Problema 5307
Un nuevo ataque, denominado "EchoLeak", es la primera vulnerabilidad de IA sin necesidad de clics conocida que permite a los atacantes extraer datos confidenciales de Microsoft 365 Copilot del contexto del usuario sin interacción.
El ataque fue ideado por investigadores de Aim Labs en enero de 2025, quienes informaron sus hallazgos a Microsoft. El gigante tecnológico asignó el identificador CVE-2025-32711 a la falla de divulgación de información, calificándola de crítica, y la corrigió en el servidor en mayo, por lo que no se requiere ninguna acción del usuario.
Además, Microsoft señaló que no hay evidencia de explotación en el mundo real, por lo que esta falla no afectó a ningún cliente.
Microsoft 365 Copilot es un asistente de IA integrado en aplicaciones de Office como Word, Excel, Outlook y Teams. Utiliza los modelos GPT de OpenAI y Microsoft Graph para ayudar a los usuarios a generar contenido, analizar datos y responder preguntas basadas en los archivos, correos electrónicos y chats internos de su organización.
Aunque ya se ha corregido y nunca se ha explotado maliciosamente, EchoLeak es crucial para demostrar una nueva clase de vulnerabilidades denominada "Violación del Alcance LLM", que provoca que un modelo de lenguaje grande (LLM) filtre datos internos privilegiados sin intención ni interacción del usuario.
Como el ataque no requiere interacción con la víctima, puede automatizarse para realizar una exfiltración silenciosa de datos en entornos empresariales, lo que pone de manifiesto la peligrosidad de estas vulnerabilidades cuando se implementan contra sistemas integrados con IA.
Cómo funciona EchoLeak
El ataque comienza con un correo electrónico malicioso enviado al objetivo, que contiene texto no relacionado con Copilot y cuyo formato imita el de un documento empresarial típico.
El correo electrónico incorpora una inyección de mensaje oculto diseñada para indicar al LLM que extraiga y exfiltre datos internos confidenciales. Dado que el mensaje está redactado como un mensaje normal dirigido a un humano, elude las protecciones del clasificador XPIA (ataque de inyección cruzada de mensajes) de Microsoft.
Posteriormente, cuando el usuario formula a Copilot una pregunta empresarial relacionada, el motor de Recuperación-Generación Aumentada (RAG) recupera el correo electrónico en el contexto del mensaje del LLM debido a su formato y aparente relevancia.
La inyección maliciosa, que ahora llega al LLM, lo engaña para que extraiga datos internos confidenciales y los inserte en un enlace o imagen creados.
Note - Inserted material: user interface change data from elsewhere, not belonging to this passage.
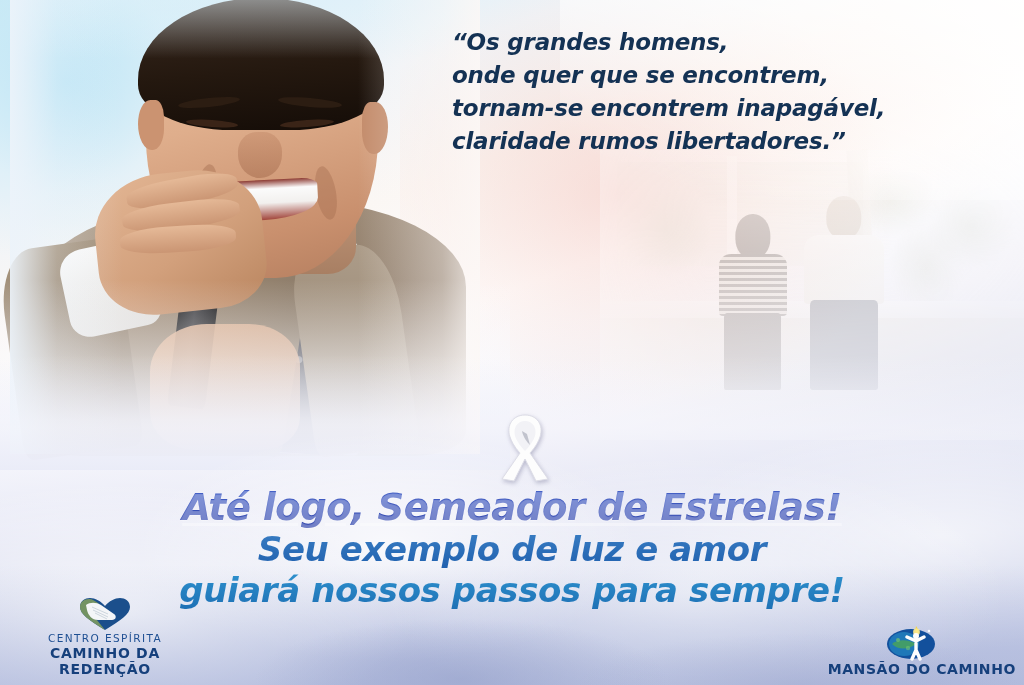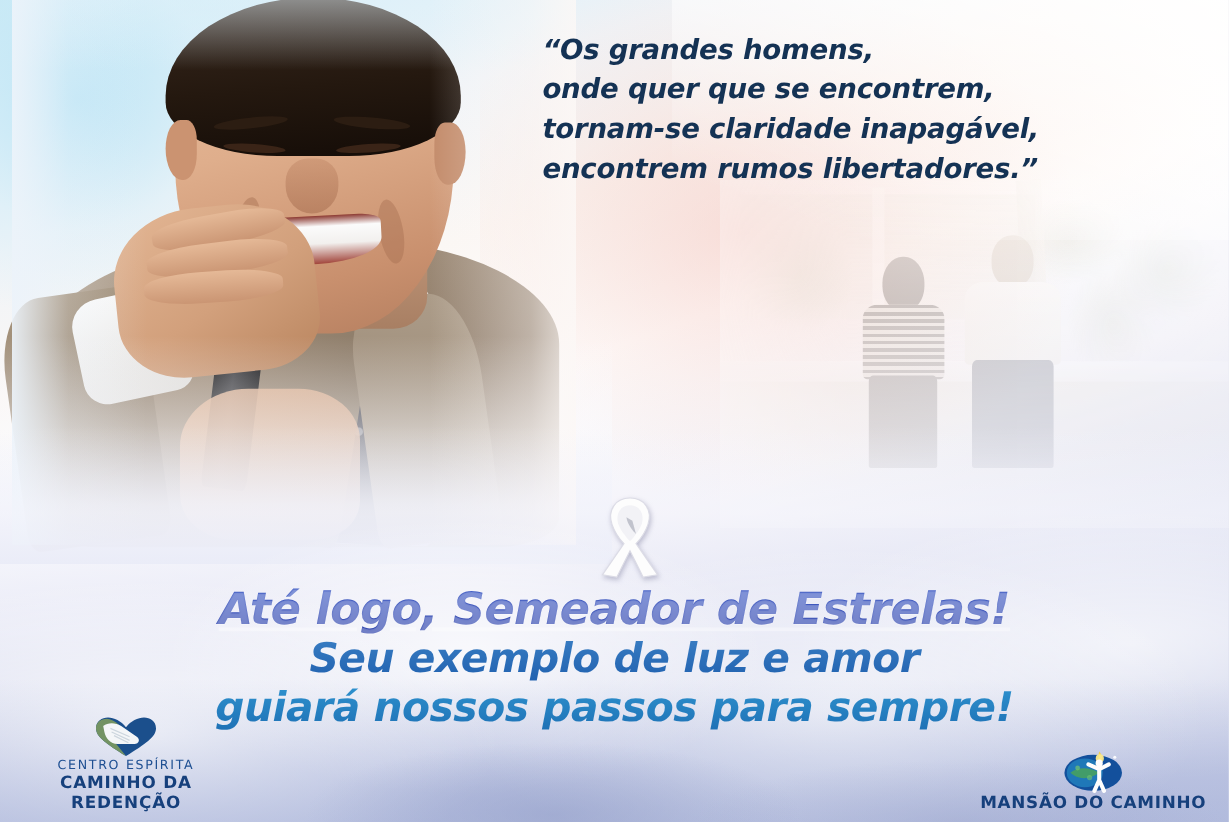"tornam-se claridade inapagável," span.ql { text: claridade -> encontrem }
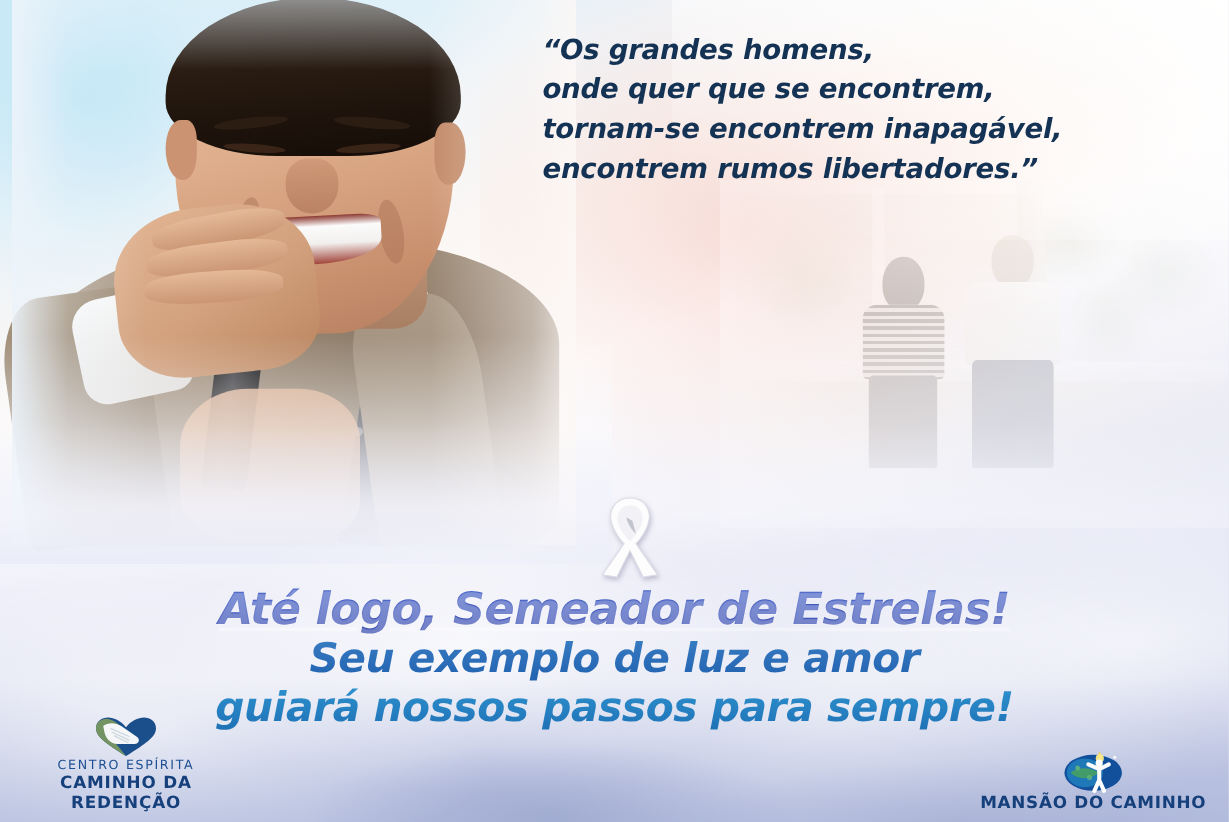"encontrem rumos libertadores.”" span.ql { text: encontrem -> claridade }
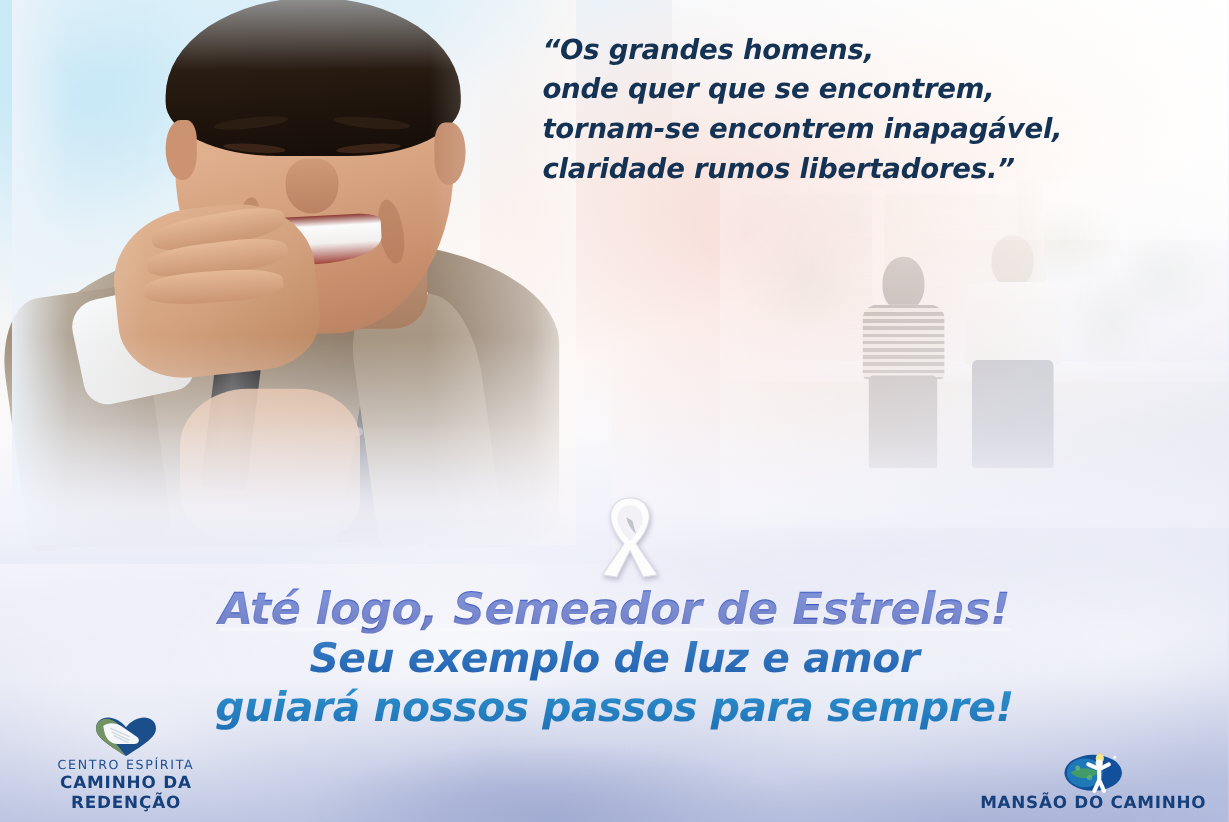"MANSÃO DO CAMINHO" .logo-right .l2 { text-align: none -> right }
Aim Labs descubrió que algunos formatos de imagen Markdown hacen que el navegador solicite la imagen, que envía automáticamente la URL, incluidos los datos incrustados, al servidor del atacante.
Microsoft CSP bloquea la mayoría de los dominios externos, pero las URL de Microsoft Teams y SharePoint son de confianza, por lo que se pueden utilizar para exfiltrar datos sin problemas.
Puede que EchoLeak se haya solucionado, pero la creciente complejidad y la mayor integración de las aplicaciones LLM en los flujos de trabajo empresariales ya están superando las defensas tradicionales.
Esta misma tendencia seguramente creará nuevas vulnerabilidades que los adversarios pueden explotar sigilosamente para realizar ataques de alto impacto.
Es importante que las empresas refuercen sus filtros de inyección de avisos, implementen un análisis granular de la entrada y apliquen filtros de posprocesamiento en la salida LLM para bloquear las respuestas que contengan enlaces externos o datos estructurados.
Además, los motores RAG pueden configurarse para excluir las comunicaciones externas y evitar así la recuperación de avisos maliciosos.